§ **TO DO**: Could you give the number of lines in the entries below that contain the word "интерфейс"? Only the number is wanted.

§ **DATA**:
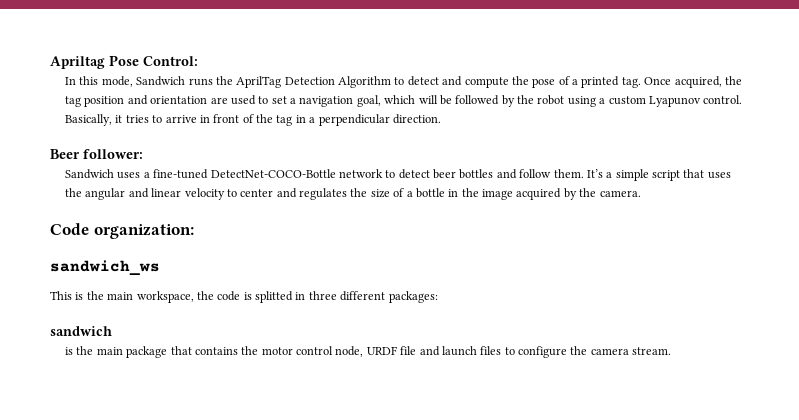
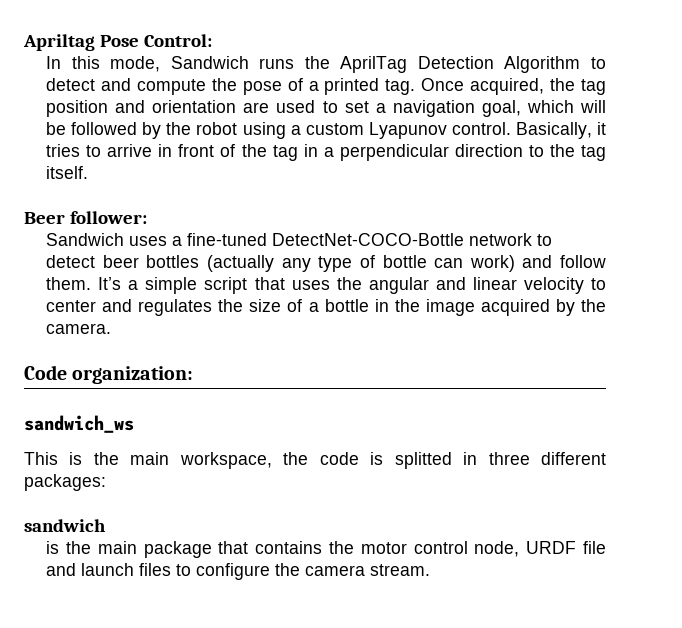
- Basically, it tries to arrive in front of the tag in a perpendicular direction.
+ Basically, it tries to arrive in front of the tag in a perpendicular direction to the tag itself.
- Sandwich uses a fine-tuned DetectNet-COCO-Bottle network to detect beer bottles and follow them.
+ Sandwich uses a fine-tuned DetectNet-COCO-Bottle network to detect beer bottles (actually any type of bottle can work) and follow them.

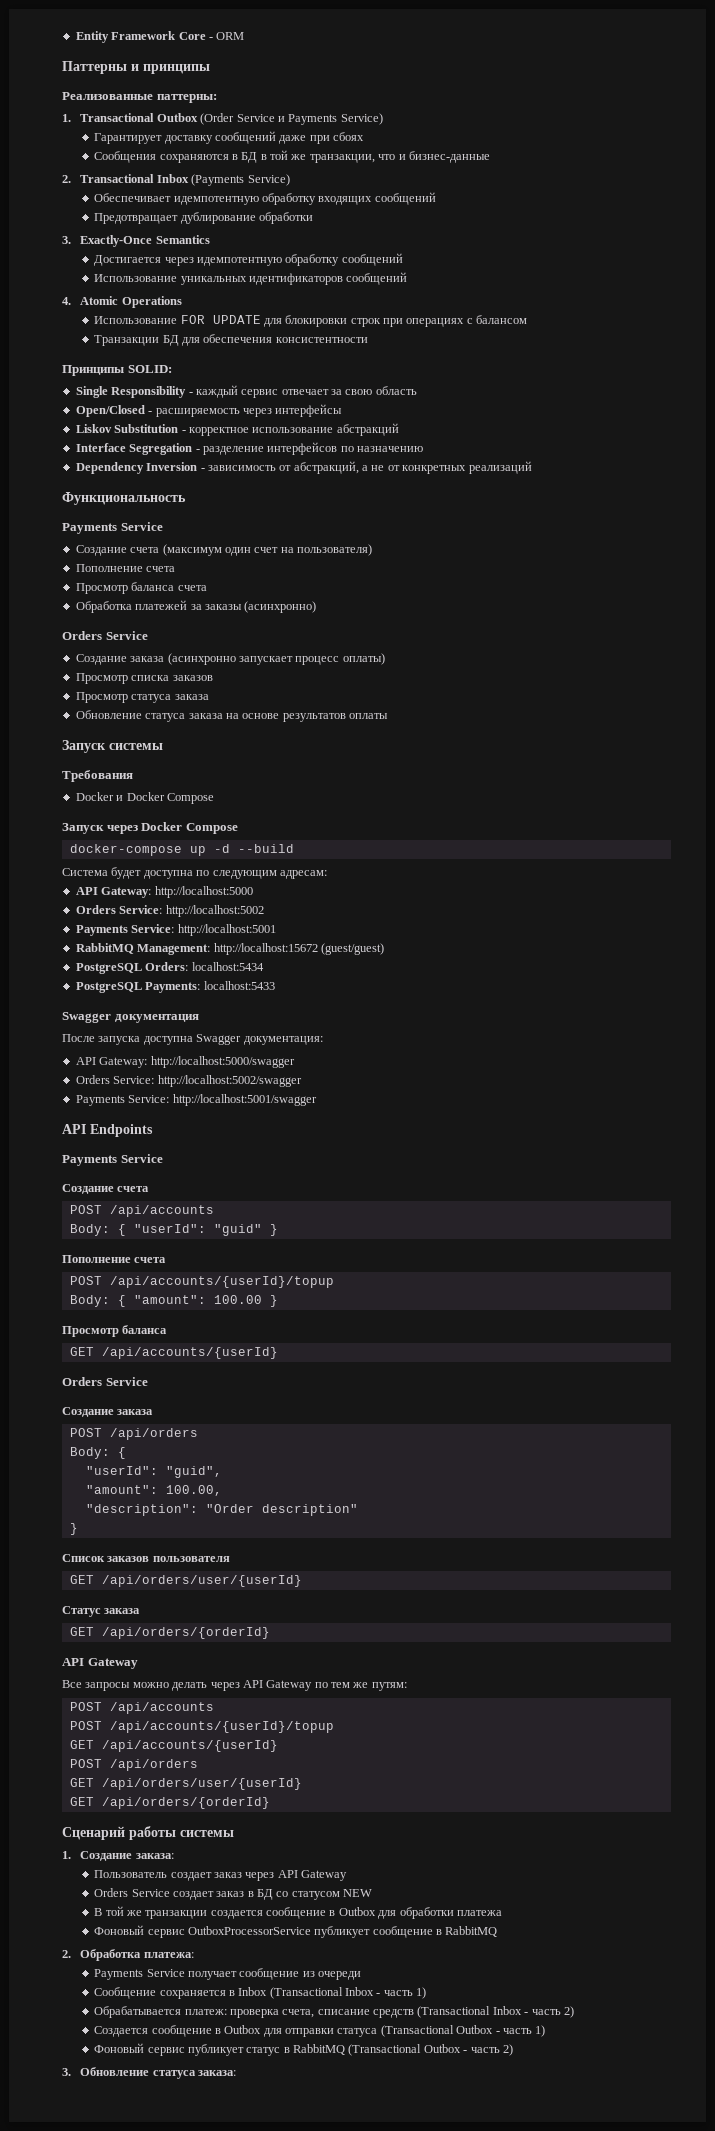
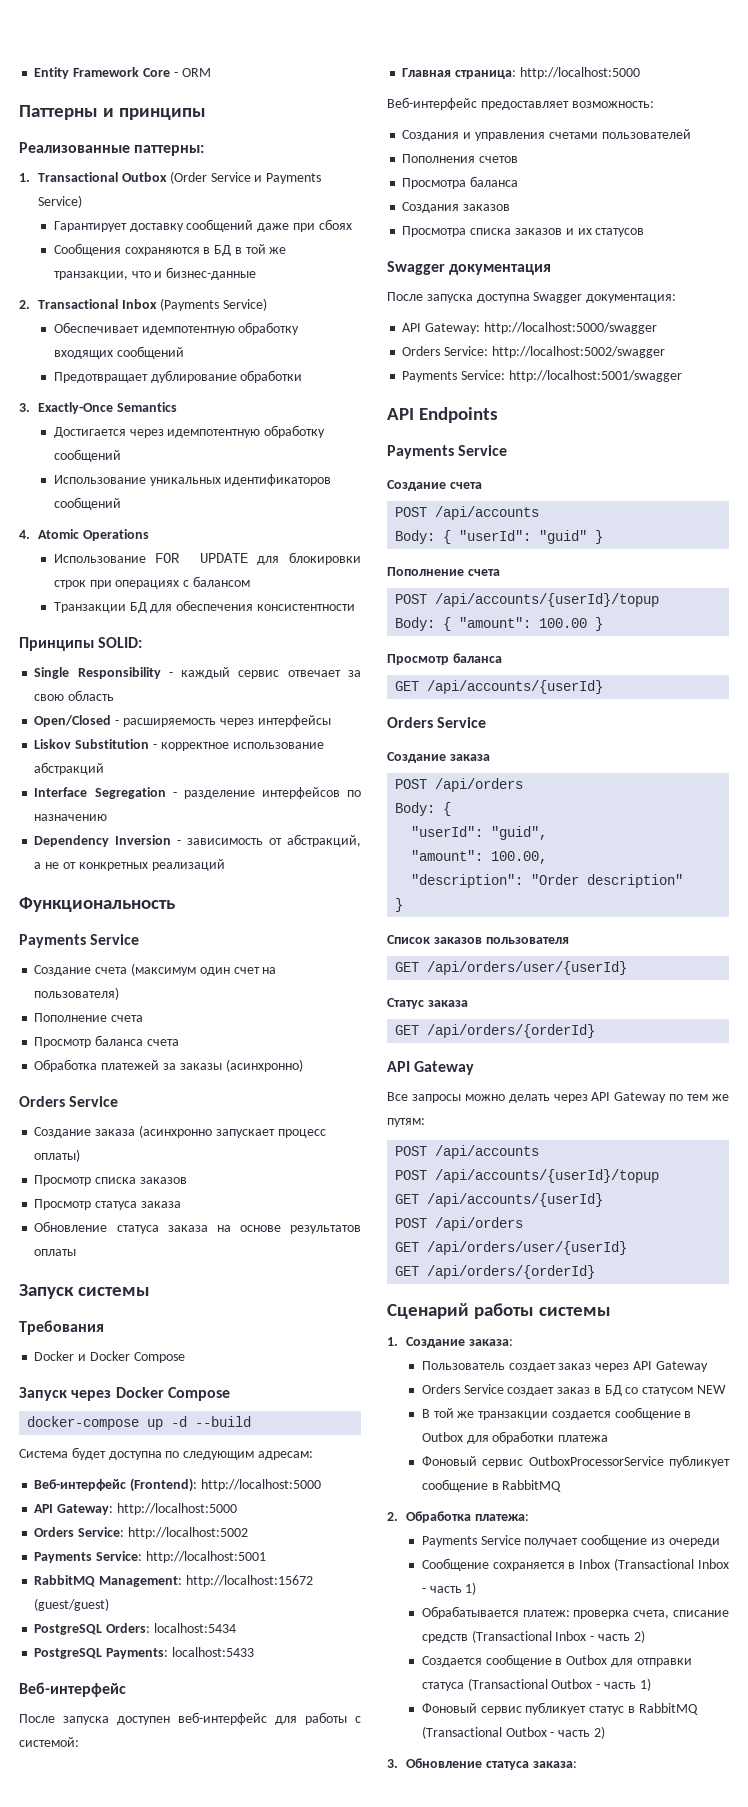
+ Веб-интерфейс (Frontend): http://localhost:5000
  PostgreSQL Payments: localhost:5433
+ Веб-интерфейс
+ После запуска доступен веб-интерфейс для работы с системой:
+ Главная страница: http://localhost:5000
+ Веб-интерфейс предоставляет возможность:
+ Создания и управления счетами пользователей
+ Пополнения счетов
+ Просмотра баланса
+ Создания заказов
+ Просмотра списка заказов и их статусов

§ **RESPONSE FOR THIS EXERCISE**: 4